Limbuk Cangik Kembar

Prabu Sosro Bawono jatuh cinta kepada istri Gatutkaca, Dewi Pergiwa. Ia lalu memohon batuan kepada Dewi Durga. Menyanggupi permintaan sang Prabu, ia pun kemudian meminta agar adik-adik dari Prabu Sosro Bawono merubah diri menjadi Limbuk dan Cangik.

Prabu Sosro Bawono jatuh cinta kepada istri Gatutkaca, Dewi Pergiwa. Ia lalu memohon batuan kepada Dewi Durga. Menyanggupi permintaan sang Prabu, ia pun kemudian meminta agar adik-adik dari Prabu Sosro Bawono merubah diri menjadi Limbuk dan Cangik. Keduanya lalu pergi menuju Pringgandani.

Sementara itu di tempat yang berbeda, Dewi Pergiwa sedang menanti Gatutkaca. Datanglah Limbuk dan Cangik dan langsung membawa pergi Dewi Pergiwa. Tak lama kemudian, Gatutkaca tiba. Para pengasuh mengabarkan bahwa Dewi Pergiwa dibawa pergi oleh Limbuk dan Cangik. Merasa cemas, Gatutkaca langsung bergegas pegi menyusul mereka.
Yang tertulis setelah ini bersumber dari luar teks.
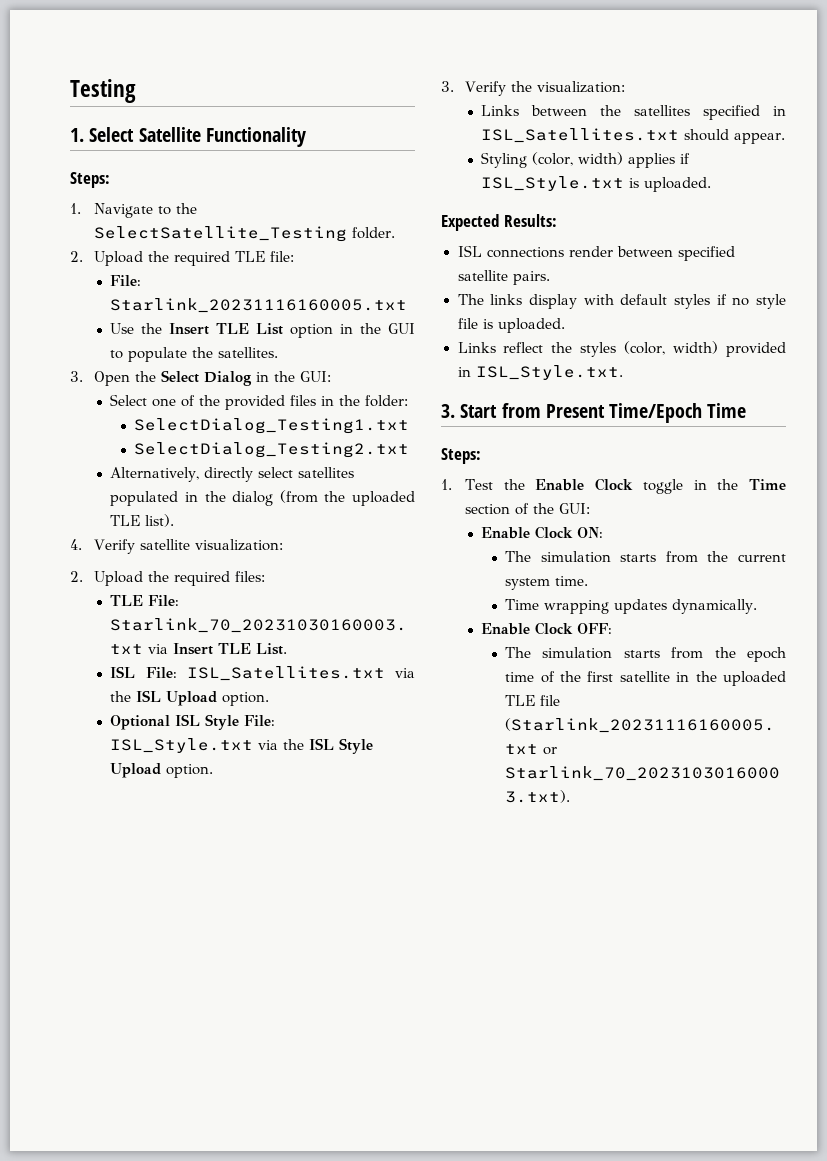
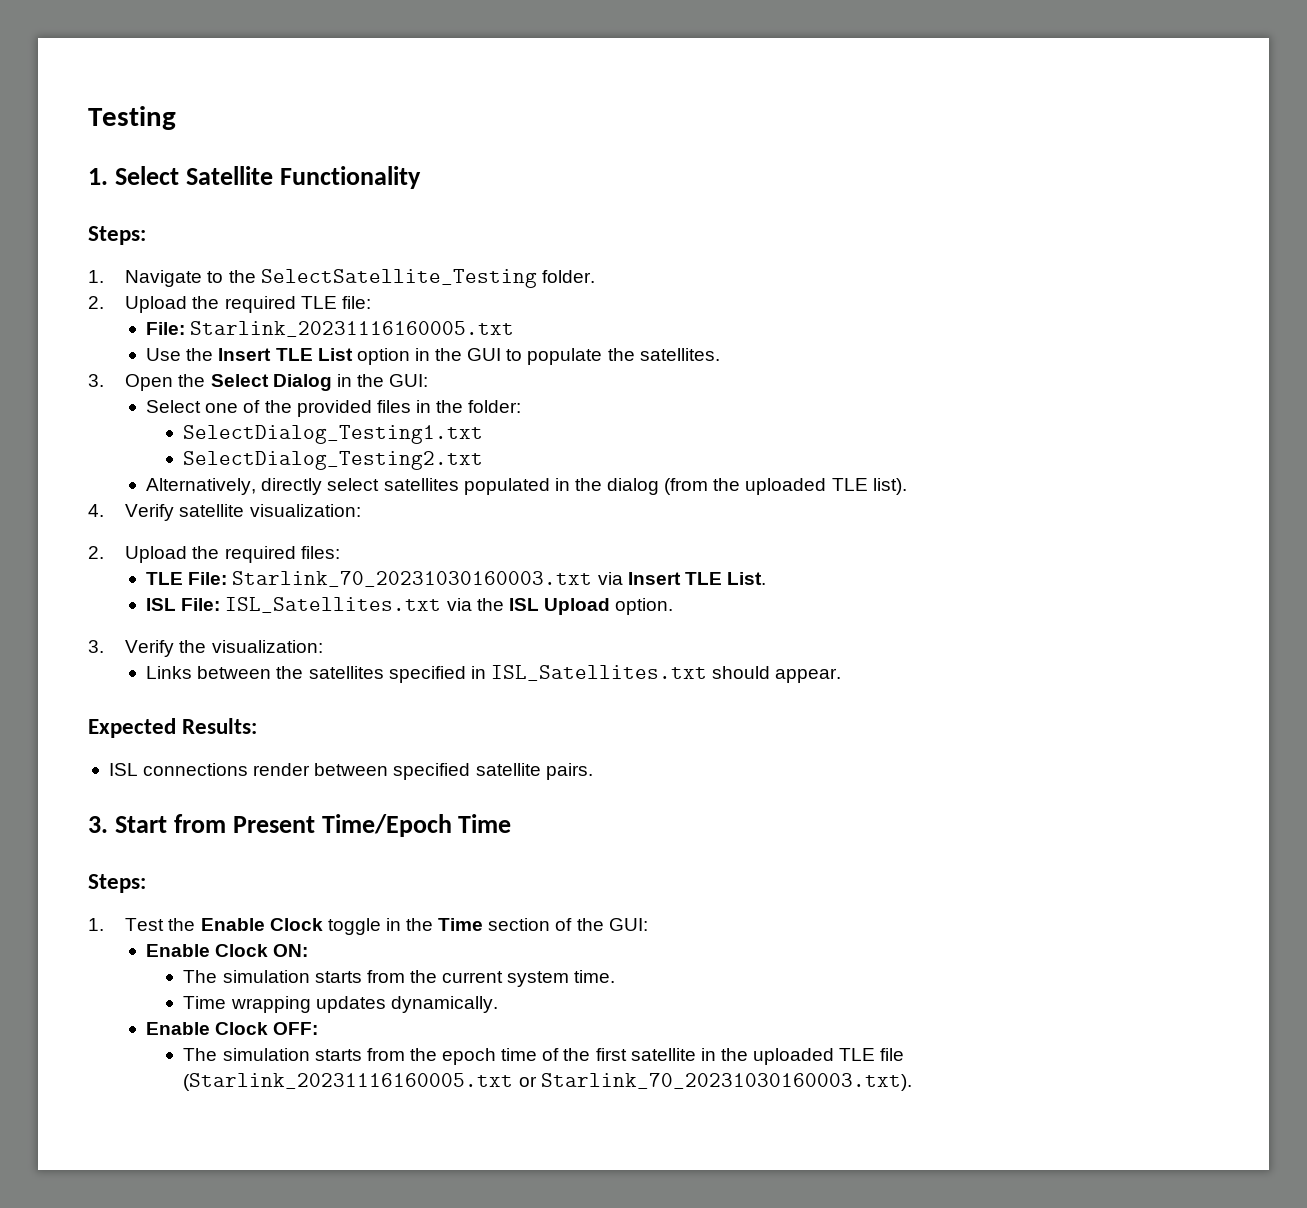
- Optional ISL Style File: ISL_Style.txt via the ISL Style Upload option.
- Styling (color, width) applies if ISL_Style.txt is uploaded.
- The links display with default styles if no style file is uploaded.
- Links reflect the styles (color, width) provided in ISL_Style.txt.

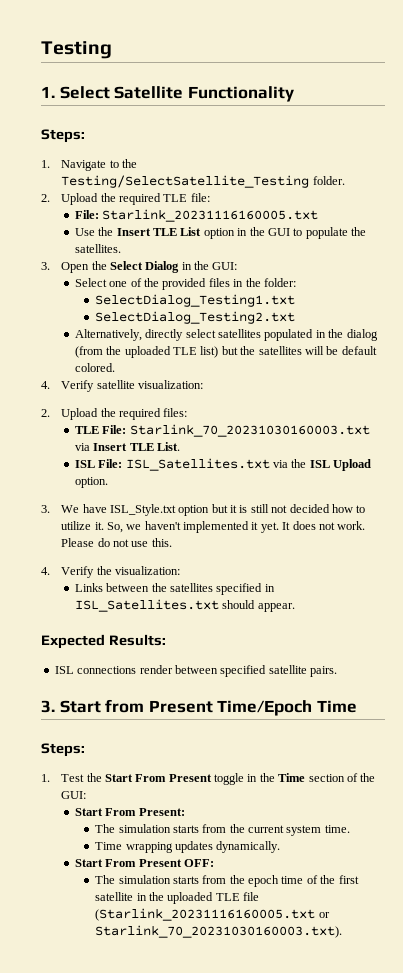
- 1. Navigate to the SelectSatellite_Testing folder.
+ 1. Navigate to the Testing/SelectSatellite_Testing folder.
- Alternatively, directly select satellites populated in the dialog (from the uploaded TLE list).
+ Alternatively, directly select satellites populated in the dialog (from the uploaded TLE list) but the satellites will be default colored.
- 3. Verify the visualization:
+ 3. We have ISL_Style.txt option but it is still not decided how to utilize it. So, we haven't implemented it yet. It does not work. Please do not use this.
+ 4. Verify the visualization:
- 1. Test the Enable Clock toggle in the Time section of the GUI:
+ 1. Test the Start From Present toggle in the Time section of the GUI:
- Enable Clock ON:
+ Start From Present:
- Enable Clock OFF:
+ Start From Present OFF:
Limbuk dan Cangik yang asli sedang dalam perjalanan menuju Pringgandani. Mereka pun bertemu dengan Gatutkaca. Tanpa banyak bicara, Gatutkaca menghajar keduanya. Mereka lalu melarikan diri dari kemarahan Gatutkaca.

Prabu Kresna dan para Pandawa yang sedang menuju Pringgandani bertemu Abhimanyu, yang menjelaskan pesan dari Eyang Abhiyasa. Kemudian, datanglah Limbuk dan Cangik menerangkan perihal yang sedang mereka temui. Tak lama kemudian, datanglah Gatutkaca untuk menjelaskan pula permasalahannya. Dikawal oleh Gatutkaca dari belakang, akhirnya Limbuk dan Cangik diberi tugas untuk memulangkan Dewi Pergiwa.

Limbuk dan Cangik asli bertemu diri mereka yang palsu. Pertempuran tak terhindarkan. Lalu Limbuk dan Cangik palsu pun berubah wujud menjadi adik-adik Prabu Sosro Bawono.